Damien Schiff, senior attorney for Pacific Legal Foundation, which is representing the landowners, explained the opening brief was filed in the case and a hearing is scheduled in a few months.

“We make three basic arguments,” he explained.

“First, the listing violates the Act’s limitation to native flora and fauna, because it is based on the wanderings of OR-7, a wolf born in Oregon but derived from a population of Canadian wolves transported to Idaho in the 1990s by the U.S. Fish & Wildlife Service. This population is part of the Northwestern or timber wolf subspecies of gray wolf, a type of wolf much larger and more voracious than the subspecies of wolf that may have been present in California prior to the wolf’s extirpation from the Golden State in the 1920s.”

Further, Schiff said: “Second, the listing is illegal because it is based on a truncated analysis of the wolf’s condition in California only. The California Fish & Game Commission takes the position that it can only review the California portion of a population’s range, when determining whether to list it. But the statute has no such limitation; it simply directs the commission to determine whether a population is in danger of extinction ‘throughout all, or a significant portion, of its range.’ As for the gray wolf, it is undisputed that the species as a whole is doing quite well; all the more reason why the commission’s narrow focus on California is problematic.”

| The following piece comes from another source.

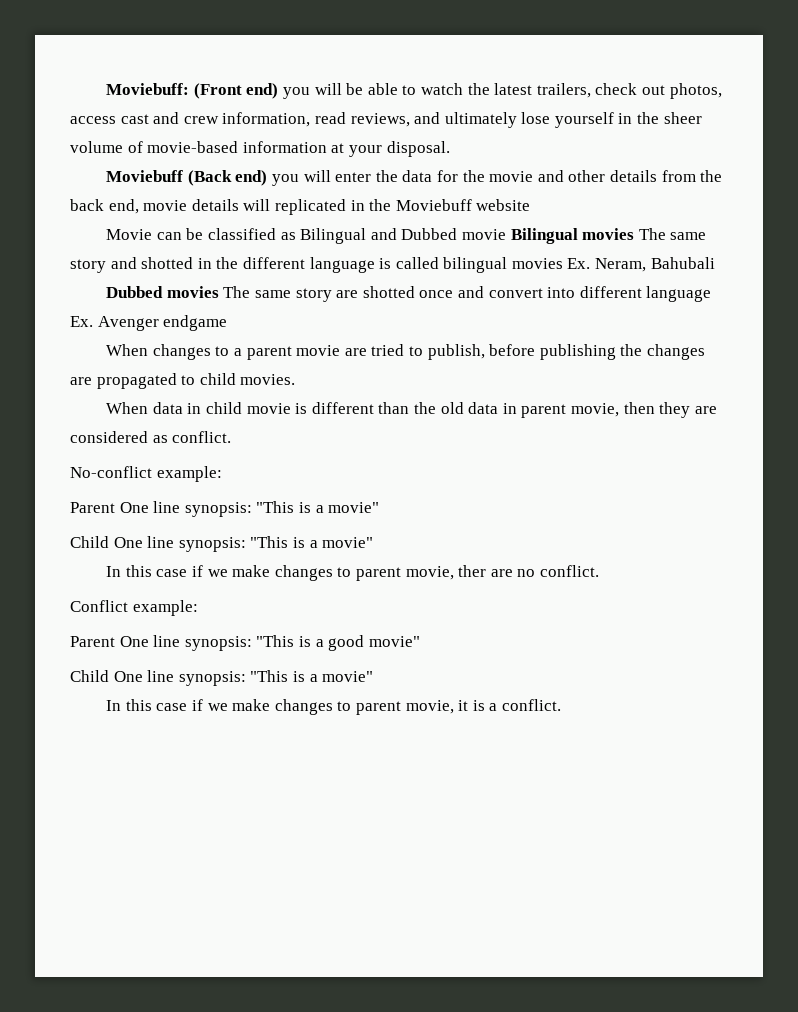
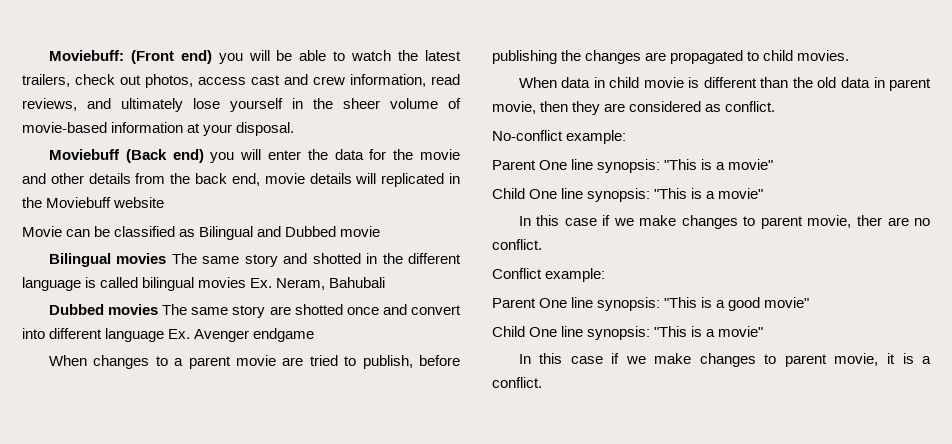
(506, 234) none -> (381, 231) //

Finally, the lawyer noted that the single wolf only intermittently has been in the state, having settled in Oregon.

“We argue that such a passing presence, not even an established breeding population, is insufficient for the commission to determine that the wolf has established an active range within the state. Even the Department of Fish & Wildlife agreed, and on that basis urged the commission not to list the wolf, a recommendation that the commission ill-advisedly rejected.”

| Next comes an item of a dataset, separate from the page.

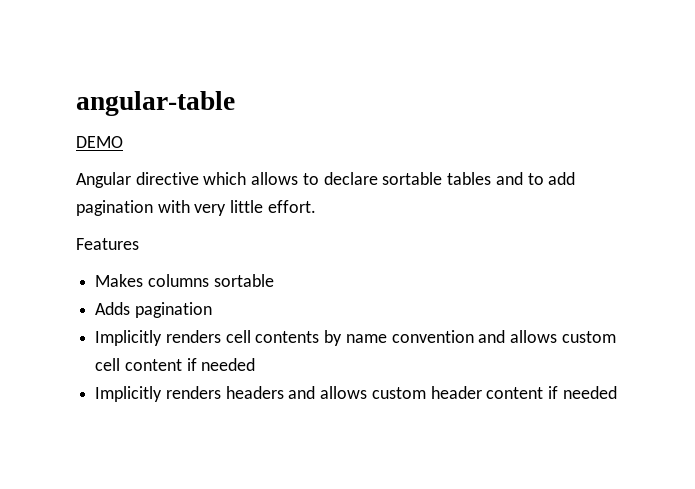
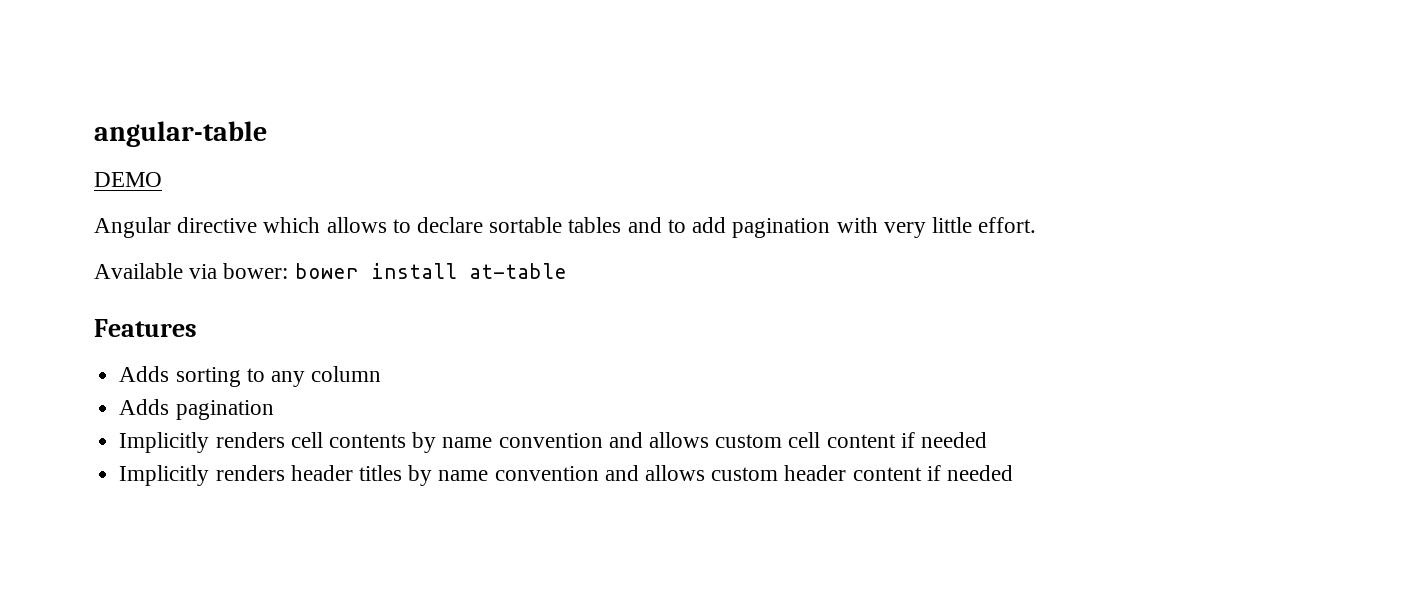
[76,238,139,250] [95,274,274,287] Features // Makes columns sortable -> [94,263,567,279] [94,319,197,337] [119,366,382,387] Available via bower: bower install at-table // Features // Adds sorting to any column
[225,386,284,399] headers -> [290,465,599,486] header titles by name convention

The listing threatens “the livelihoods and safety of California’s ranching families,” the complaint explains. It “consumes livestock and family pets” and is “found throughout North American and Eurasia.”

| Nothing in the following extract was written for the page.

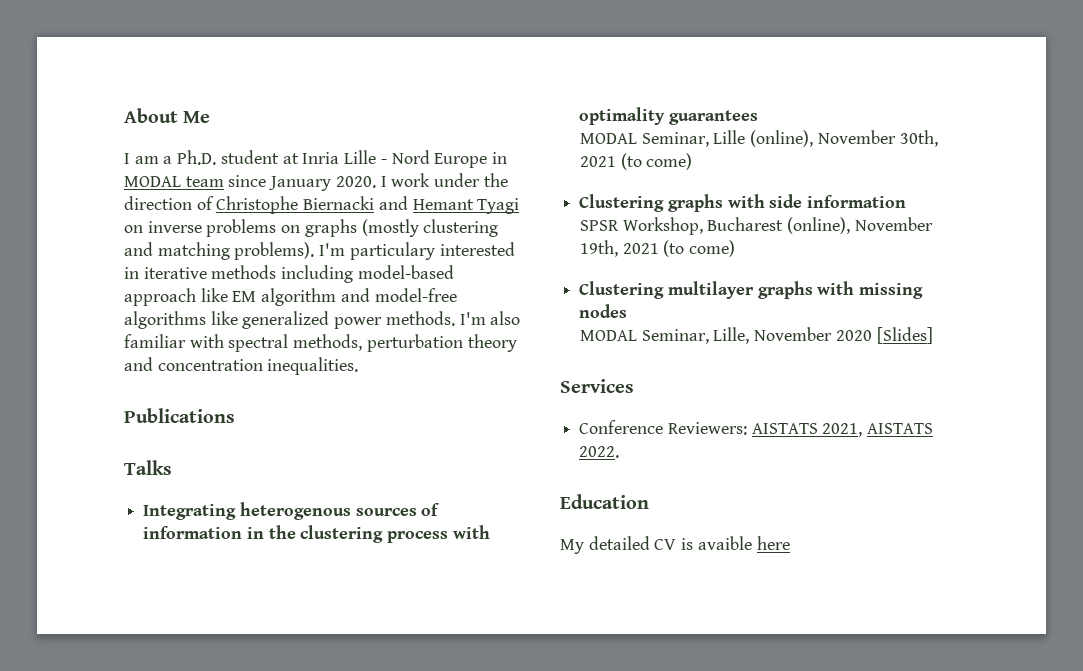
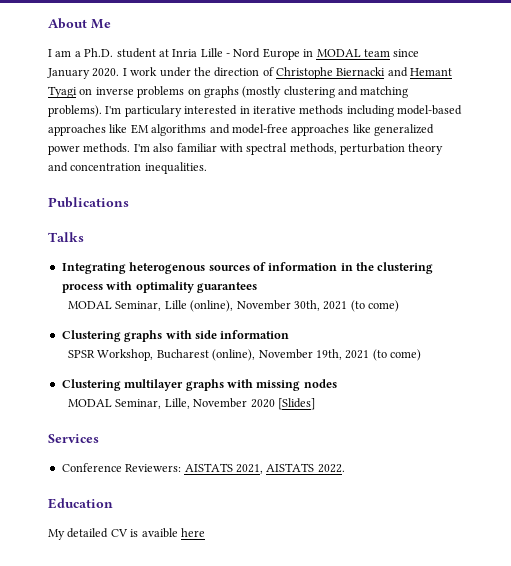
[124,288,196,306] approach -> [48,124,106,136] approaches
[261,288,337,306] algorithm -> [151,124,207,136] algorithms
[124,311,206,329] algorithms -> [291,124,350,136] approaches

The specific wolf for which protections were adopted statewide, known as OR-7,  crossed the border into California from Oregon, into which wolves originally introduced in Idaho expanded.

“Because the commission failed to analyze the status of the gray wolf throughout all of its natural range, the commission failed to proceed in the manner required by law, thereby prejudicially abusing its discretion,” the complaint states. “For the same reason, the commission’s decision is arbitrary and capricious, because the agency failed to consider a relevant factor – namely, the wolf’s status through its natural range.

Finally, the move was based on only the ” intermittent presence of a single wolf” as well as “speculation” about others.

“Without a resident breeding population, the wolf is functionally absent from the state,” the complaint states.